▶ What needs to be done: What is needed is a word-for-word copy of every record below, minus the pictures.

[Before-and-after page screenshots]
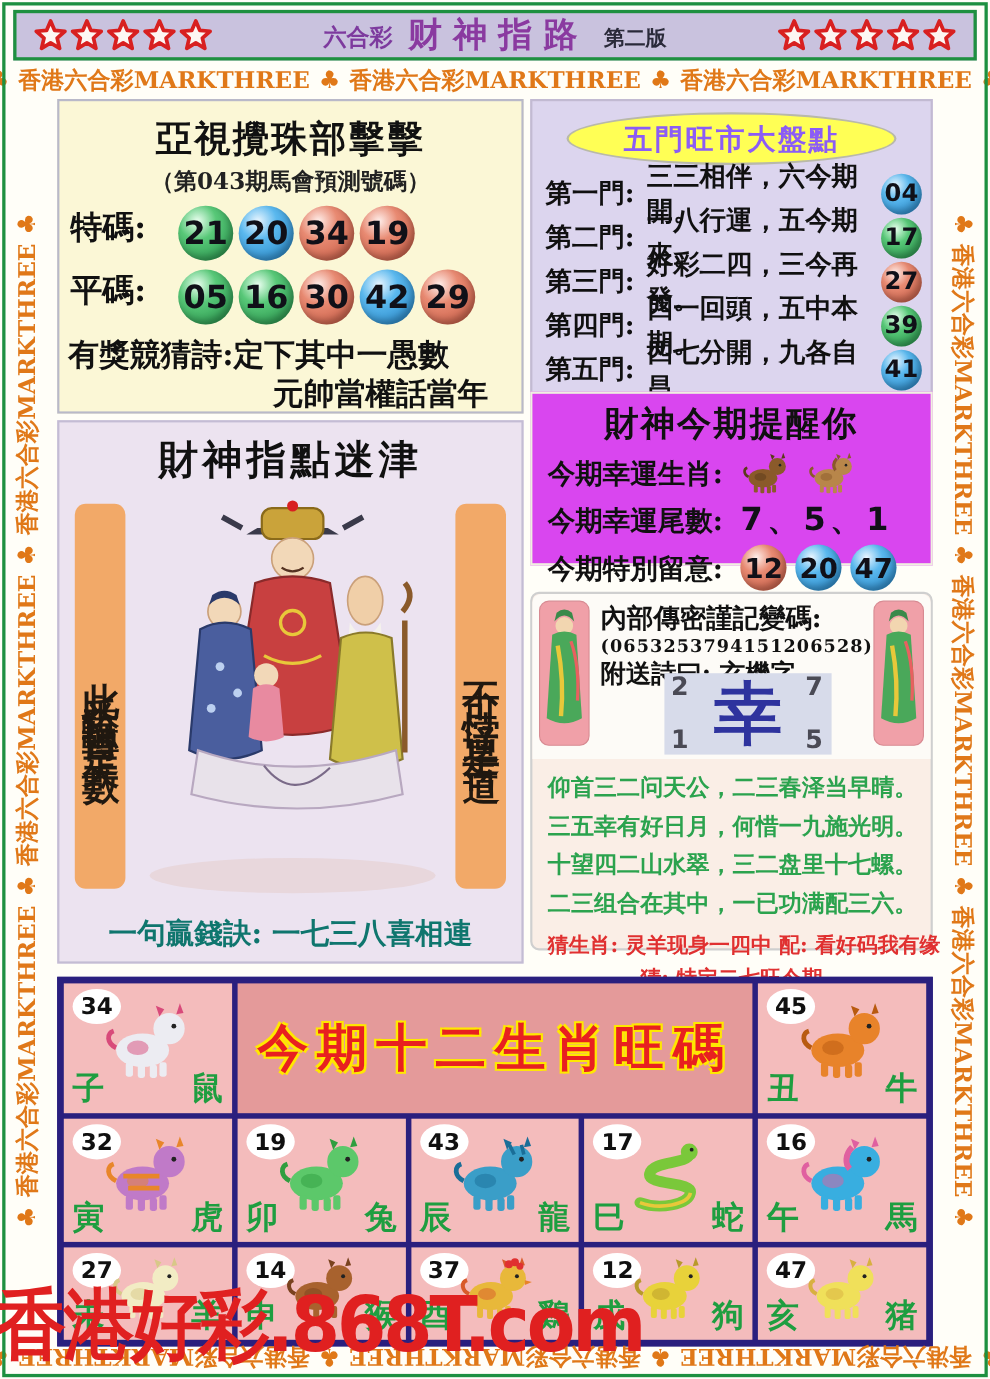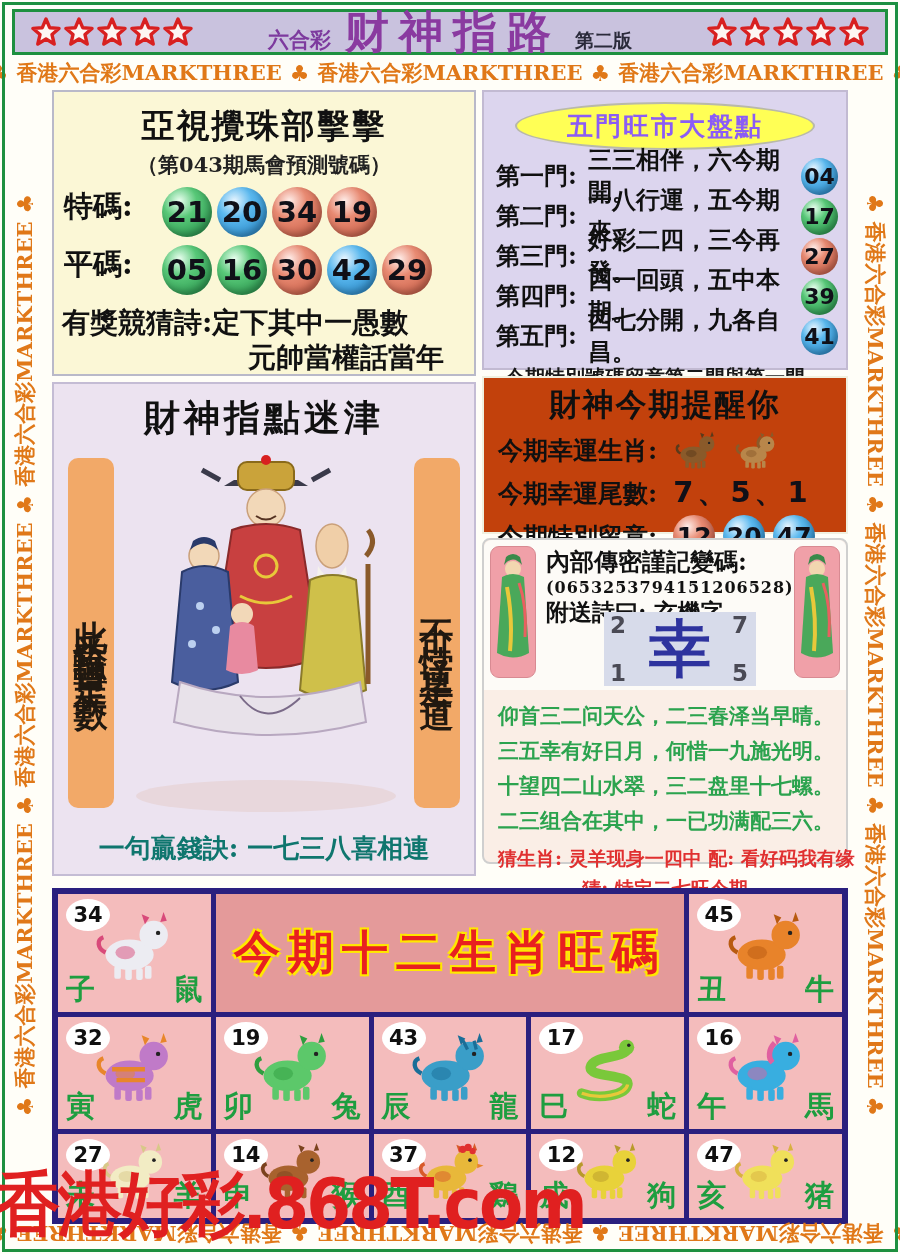--- a/index.html
+++ b/index.html
@@ -12,7 +12,7 @@
        padding:0 16px;box-sizing:border-box;z-index:5;}
   .hdr-mid{display:flex;align-items:flex-end;gap:14px;}
   .hdr-game{color:#7d3a9e;font-size:21px;font-weight:bold;}
-  .hdr-title{color:#8a3aa0;font-size:44px;font-weight:bold;letter-spacing:10px;line-height:1;}
+  .hdr-title{color:#8a3aa0;font-size:31px;font-weight:bold;letter-spacing:10px;line-height:1;}
   .hdr-ed{color:#2a2a3a;font-size:19px;font-weight:bold;}
   .stars{display:flex;gap:3px;align-items:center;}
   

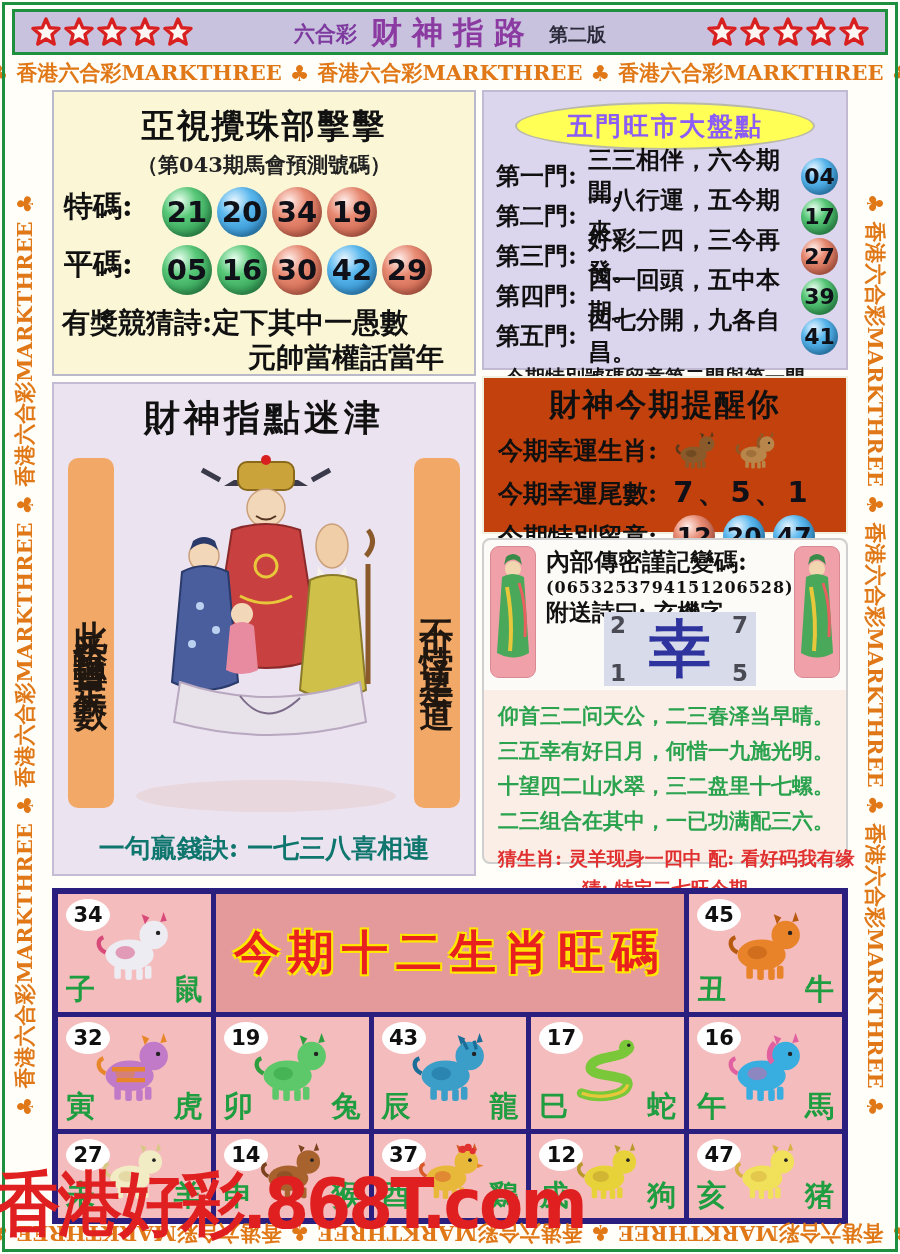--- a/index.html
+++ b/index.html
@@ -53,7 +53,7 @@
   .gate-text{font-size:24px;flex:1;margin-left:6px;}
   .gate-note{font-size:20px;font-weight:bold;text-align:center;margin-top:8px;color:#181818;}
   
-  #panel-reminder{left:482px;top:376px;width:366px;height:158px;background:#c2410c;border:2px solid #f0f0e0;}
+  #panel-reminder{left:482px;top:356px;width:366px;height:158px;background:#d946ef;border:2px solid #f0f0e0;}
   .rm-title{text-align:center;font-size:31px;font-weight:bold;margin-top:6px;letter-spacing:2px;color:#101010;}
   .rm-row{display:flex;align-items:center;padding-left:14px;margin-top:5px;gap:16px;height:38px;}
   .rm-label{font-size:25px;font-weight:bold;color:#101010;}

▶ Answer box:
--- a/index.html
+++ b/index.html
@@ -12,7 +12,7 @@
        padding:0 16px;box-sizing:border-box;z-index:5;}
   .hdr-mid{display:flex;align-items:flex-end;gap:14px;}
   .hdr-game{color:#7d3a9e;font-size:21px;font-weight:bold;}
-  .hdr-title{color:#8a3aa0;font-size:44px;font-weight:bold;letter-spacing:10px;line-height:1;}
+  .hdr-title{color:#8a3aa0;font-size:31px;font-weight:bold;letter-spacing:10px;line-height:1;}
   .hdr-ed{color:#2a2a3a;font-size:19px;font-weight:bold;}
   .stars{display:flex;gap:3px;align-items:center;}
   

--- a/index.html
+++ b/index.html
@@ -53,7 +53,7 @@
   .gate-text{font-size:24px;flex:1;margin-left:6px;}
   .gate-note{font-size:20px;font-weight:bold;text-align:center;margin-top:8px;color:#181818;}
   
-  #panel-reminder{left:482px;top:376px;width:366px;height:158px;background:#c2410c;border:2px solid #f0f0e0;}
+  #panel-reminder{left:482px;top:356px;width:366px;height:158px;background:#d946ef;border:2px solid #f0f0e0;}
   .rm-title{text-align:center;font-size:31px;font-weight:bold;margin-top:6px;letter-spacing:2px;color:#101010;}
   .rm-row{display:flex;align-items:center;padding-left:14px;margin-top:5px;gap:16px;height:38px;}
   .rm-label{font-size:25px;font-weight:bold;color:#101010;}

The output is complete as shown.